Lucy was younger and with more modern attractiveness than Diana. This morning, apparently, was an occasion of renewing friendships. Lucy, forgetting the curt exchanges on the stairs that had characterised the two girls’ relationship for the last few weeks, rapped on Diana’s door. The walls and floors in the block were so thin, she knew Diana was up and about, even though the latter’s activity had so far been dedicated merely to staring at herself in the mirror.

“Hello, I was not going to trouble you, Diana, but…”

Diana had opened the door to her, merely by reaching her toe out to push the wonky handle. She must get Abel to mend it or perhaps he knew a less ‘artistic’ man who would.

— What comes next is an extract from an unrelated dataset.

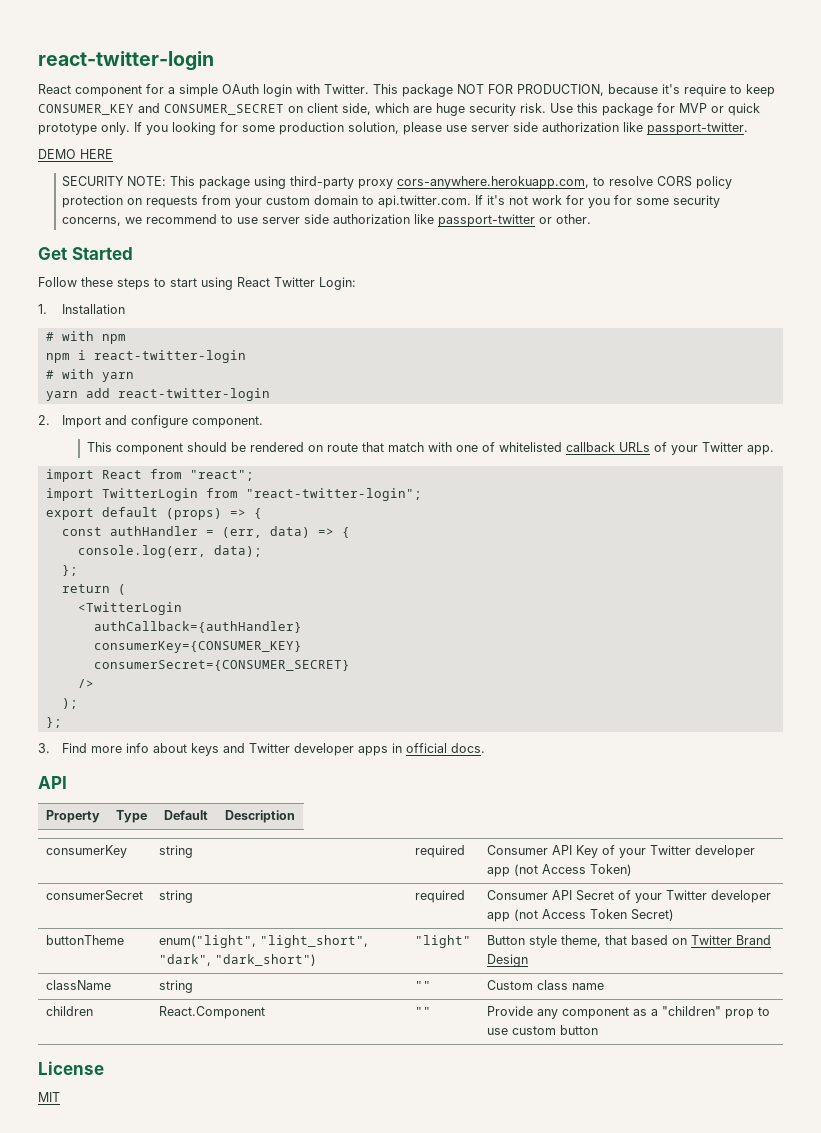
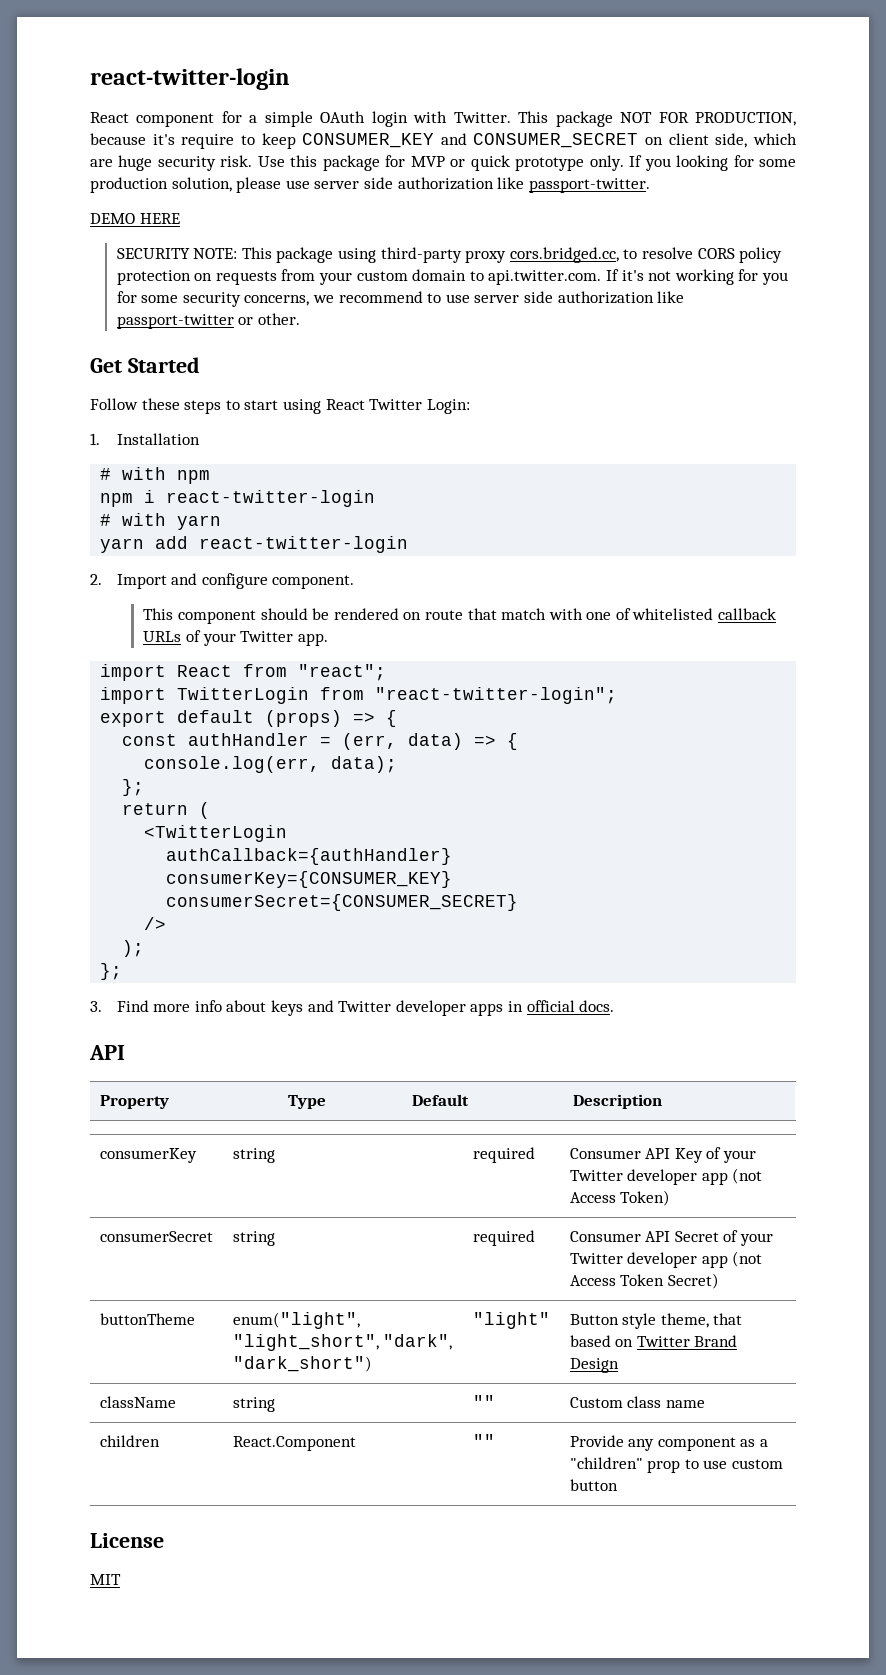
- SECURITY NOTE: This package using third-party proxy cors-anywhere.herokuapp.com, to resolve CORS policy protection on requests from your custom domain to api.twitter.com. If it's not work for you for some security concerns, we recommend to use server side authorization like passport-twitter or other.
+ SECURITY NOTE: This package using third-party proxy cors.bridged.cc, to resolve CORS policy protection on requests from your custom domain to api.twitter.com. If it's not working for you for some security concerns, we recommend to use server side authorization like passport-twitter or other.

“Not seen you for ages,” interrupted Diana meaninglessly. Heard her, yes, but not seen her. When girls fell out, they customarily fell out either for a few minutes or merely forever. Here, they’d, strangely, fallen out for a few weeks. A sort of no man’s land of falling out.

“Well, yes, I know. Not seen Abel around for a bit.”

“He’s with Calli, somewhere abroad. A convention of happeneers, I believe.”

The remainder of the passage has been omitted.